Plot of Sample Movie (may include spoilers)

A comedy about a backward journalist from the tiny country of Kazakhstam tours the United States.

Review of Sample Movie

            There is a scene in Borat in which the main character, low on cash, tries to pay for something with a sandwich bag full of pubic hair.  Fine pubic hair, it seems, is a valuable commodity in Kazakhstan, and Borat is unable to understand why the same is not true in the United States.  While I doubt very much that such an item is worth money at all in Kazakhstan, I laughed at this scene.  Not because it was funny, but because it was shocking in a way that elicited a gut response in me.  I figured that I should either laugh or walk out of the theatre in disgust, and since I was surrounded by a couple hundred other laughing people, and had paid almost ten dollars for my ticket, I kept my seat.

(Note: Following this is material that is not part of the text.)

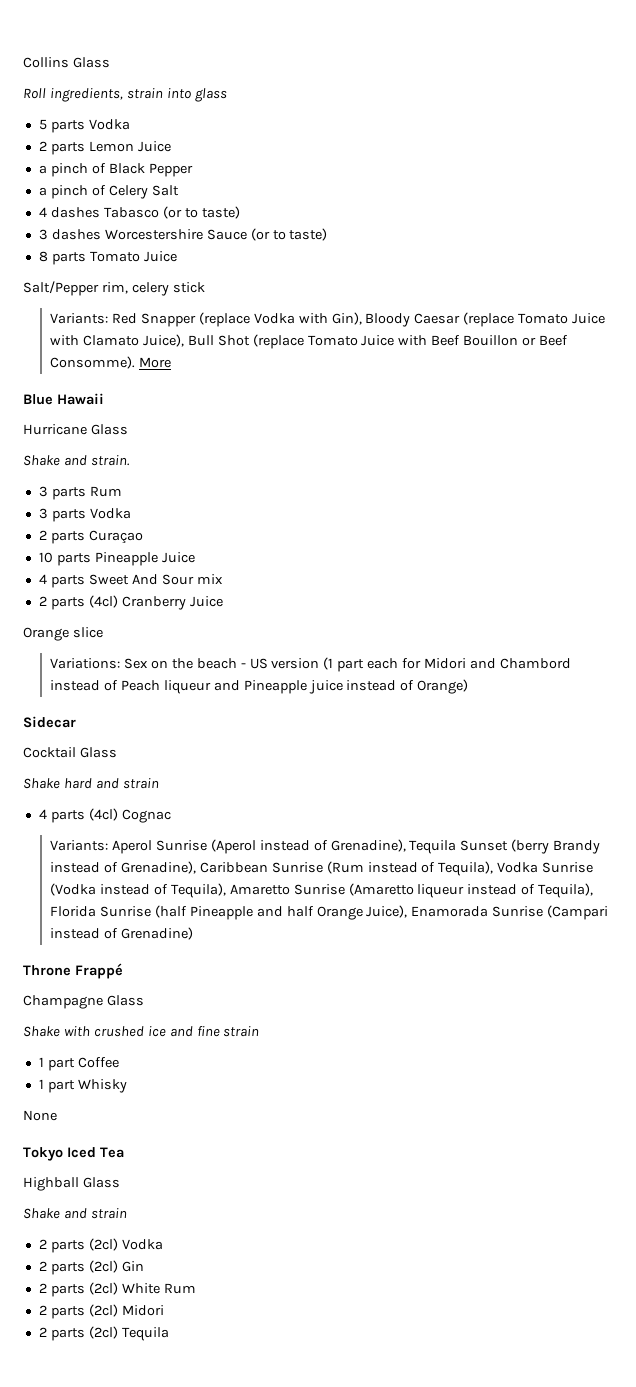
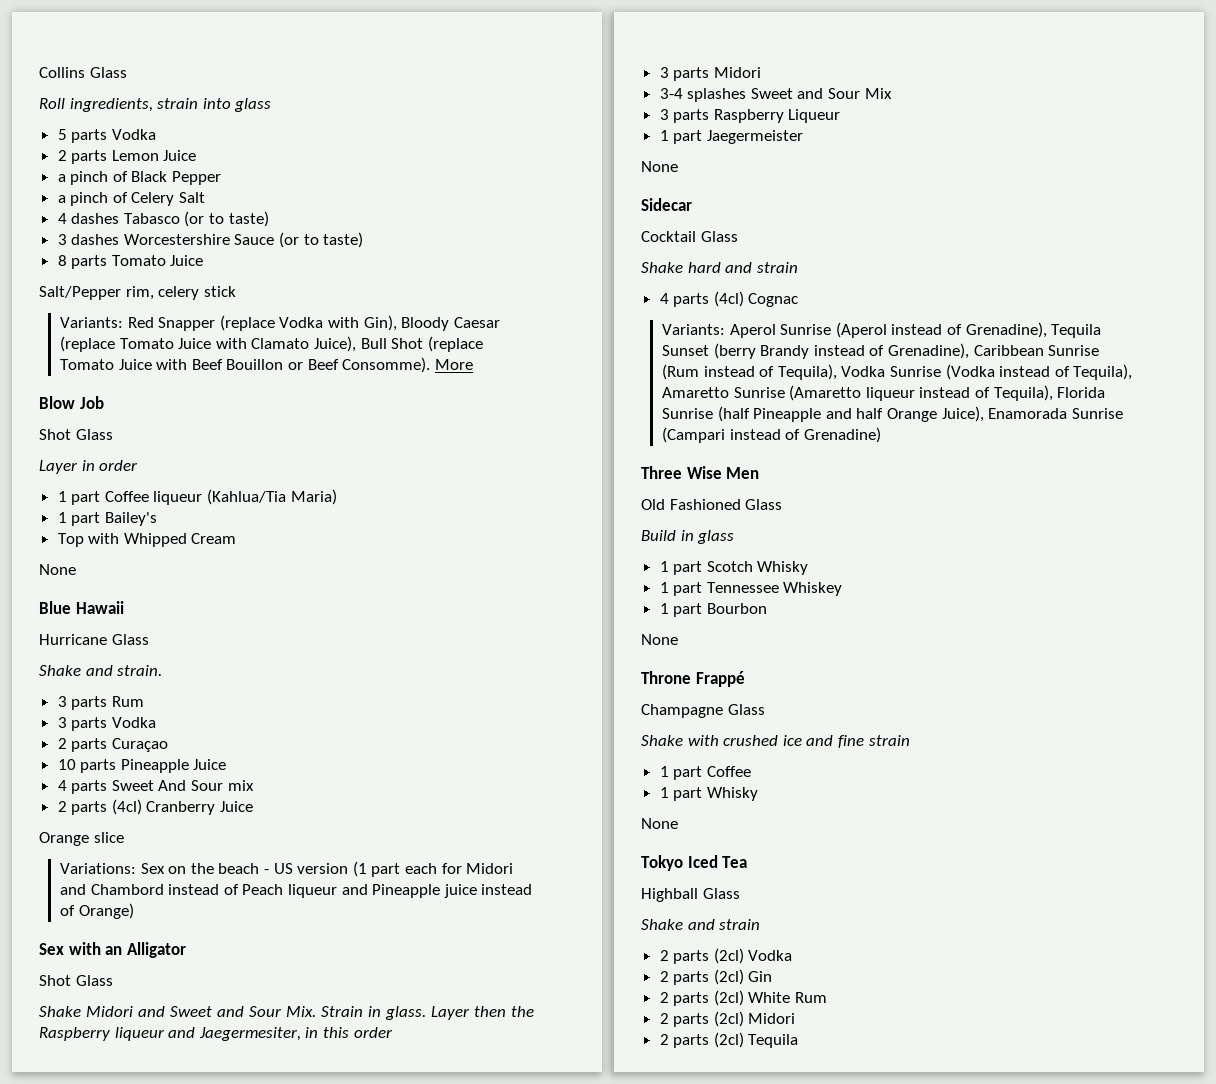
(171, 362) none -> [39,396,104,409] [39,429,113,440] [39,460,138,474] [57,489,337,505] [57,512,157,526] [57,533,237,547] [39,564,76,575] // Blow Job // Shot Glass // Layer in order // 1 part Coffee liqueur (Kahlua/Tia Maria) // 1 part Bailey's // Top with Whipped Cream // None
(469, 686) none -> [39,942,186,958] [39,975,113,986] [39,1006,534,1020] [39,1027,392,1041] [659,67,761,81] [659,88,892,102] [659,109,841,123] [659,130,803,144] [641,161,678,172] // Sex with an Alligator // Shot Glass // Shake Midori and Sweet and Sour Mix. Strain in glass. Layer then the Raspberry liqueur and Jaegermesiter, in this order // 3 parts Midori // 3-4 splashes Sweet and Sour Mix // 3 parts Raspberry Liqueur // 1 part Jaegermeister // None
(193, 933) none -> [641,466,760,479] [641,499,783,510] [641,530,735,544] [659,561,809,575] [659,582,843,596] [659,603,767,617] [641,634,678,645] // Three Wise Men // Old Fashioned Glass // Build in glass // 1 part Scotch Whisky // 1 part Tennessee Whiskey // 1 part Bourbon // None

            Borat has been touted as not only the funniest movie to come along in years, but a clever indictment of the United States.  I am not at all convinced that the second claim is true, although the first might, in its vulgar way, almost be.  I laughed hard and often while I was watching the movie, but left feeling a little bit disturbed.  Why, exactly, had I laughed at the pubic hair scene, or the scene in which Borat put his feces into a plastic bag because he didn’t know to flush it down the toilet, or the scene in which he joyfully introduced many members of his town, including a his sister, the number-four prostitute in all of Kazakhstan, and a character with the surname “the rapist.”  Thinking back on those and a number of other scenes, I realized that I was, without having ever been there, offended on behalf of the nation of Kazakhstan. 

            True political humor or commentary is scarce to absent in Borat—about the closest thing we get is a scene in which Borat, preparing to sing the Kazak national anthem at a rodeo, makes several outlandish statements in support of the Iraq War, echoing exaggerated sentiments which he might believe true of American desire, but which most thinking Americans do not share.  In fact, I doubt that any Americans, unless they are psychopaths, wish for George W. Bush to drink of the blood of every man, woman, and child in Iraq, or for us to nuke Iraq to the extent that not even a cockroach will be able to survive. 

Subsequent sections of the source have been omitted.